In comparison with all of them, Harper offers thin gruel. There is no vision and no imagination. The anemia of our defence capability undercuts the vigour of our foreign policy and ignores the best form of economic stimulus; the fixation on a low GST strangles the defence budget and reduces Joe Oliver to taking a capital loss on General Motors’ shares to get a budgetary surplus (which is questionable accounting as well as bad policy — we should have made the Canadian private sector, with government assistance, joint controlling shareholder of Fiat-Chrysler, brilliantly managed as it is by Canadian Sergio Marchionne).

Instead of abolishing prison for non-violent offenders and showing Canada’s liberal vocation by leading the world with new correctional and social policies, justice is being pitched to the jail ’em, flog ’em, hang ’em Neanderthals. Instead of exploiting the fragmented securities jurisdiction to attract flamboyant but respectable capitalists, Ottawa is trying to impose the hypocrisy and incompetence of the Ontario Securities Commission on the whole country. The proposed balanced budget legislation is fetishism and tokenism.

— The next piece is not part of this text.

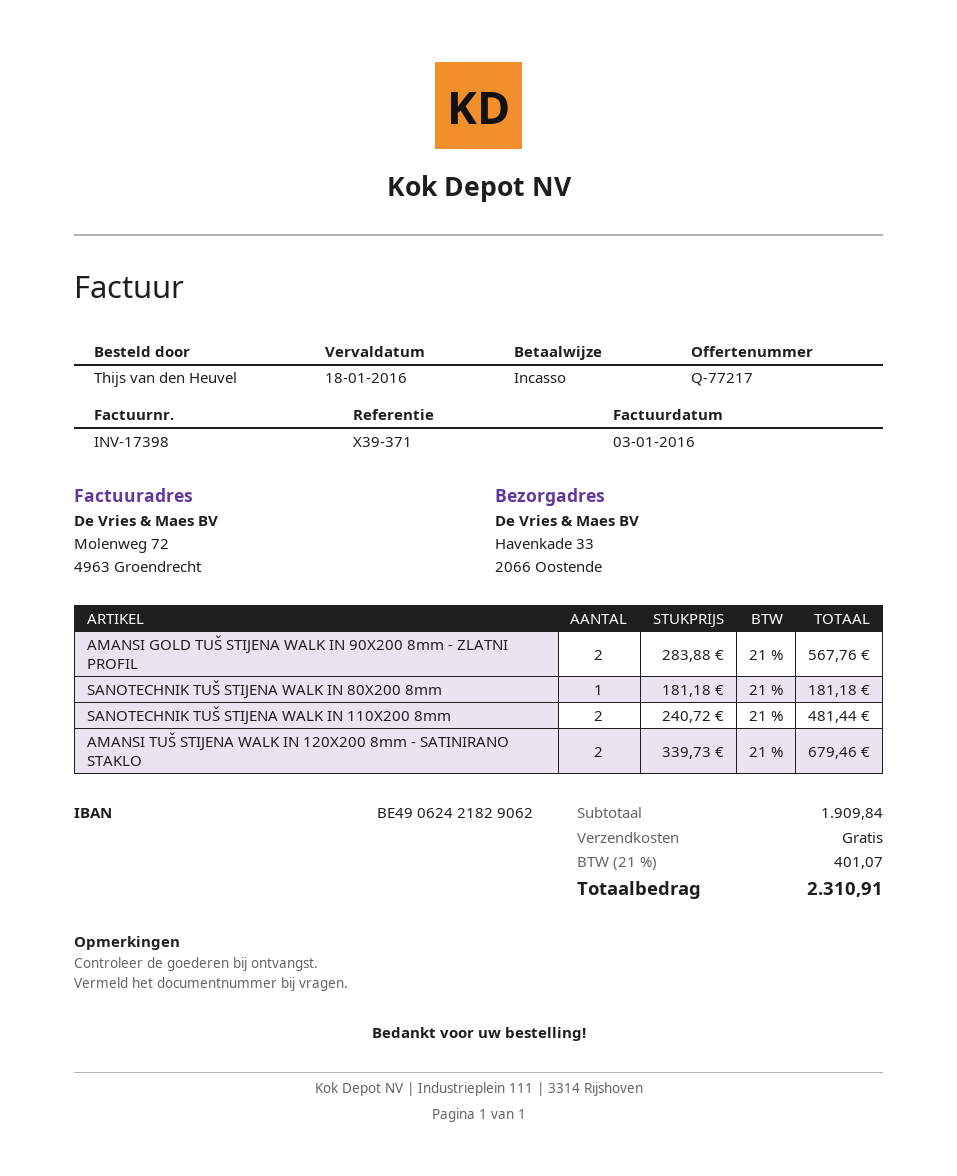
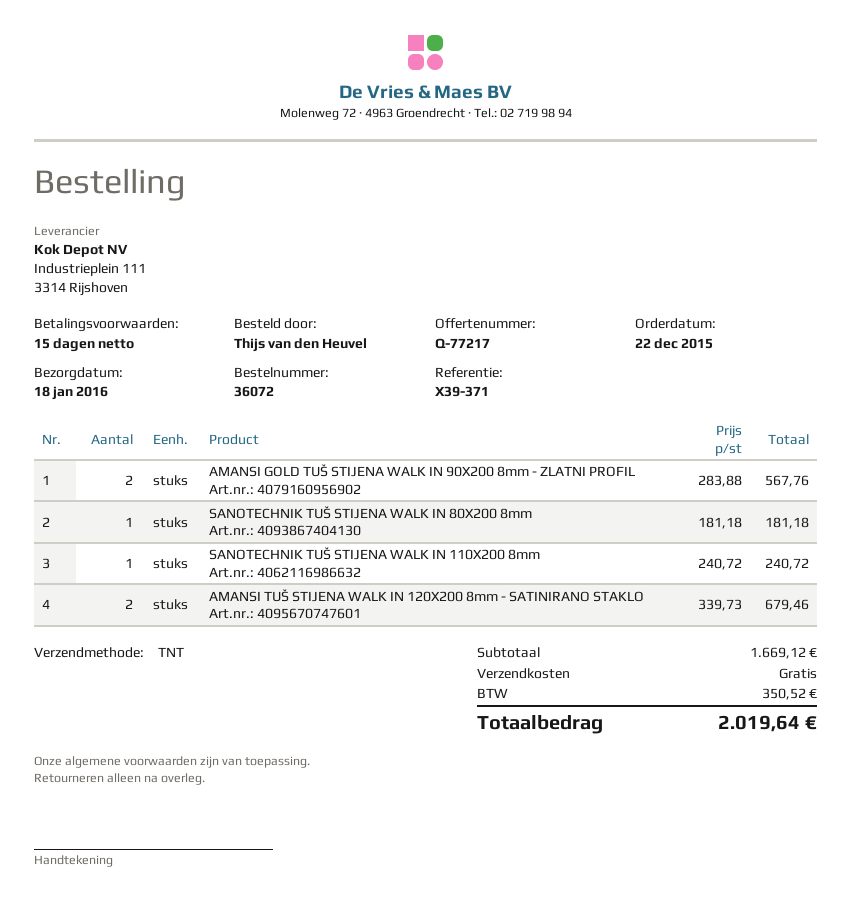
SANOTECHNIK TUŠ STIJENA WALK IN 110X200 8mm: 2 x 240.72 = 481.44 -> 1 x 240.72 = 240.72
subtotal: 1909.84 -> 1669.12
tax: 401.07 -> 350.52
total: 2310.91 -> 2019.64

If you don’t excite the voters, they throw you out. The government probably deserves to be re-elected; it is not so clear the prime minister does, and with Jim Flaherty and John Baird gone, more than ever, he and the government are one. Harper has gagged the cabinet and intimidated Parliament, and in the vacuum of his inactivity, a hyper-actively meddlesome judiciary is running amok. He has shown no loyalty to anyone, and if the going gets tough he will receive none. The senior unelected officials are an infestation of beadles and bonzes who are afraid of the notion that Canada has become an important country among traditional allies and great powers in decline. Canada suspects it can do better but is not yet convinced that either major opposition party can get us there.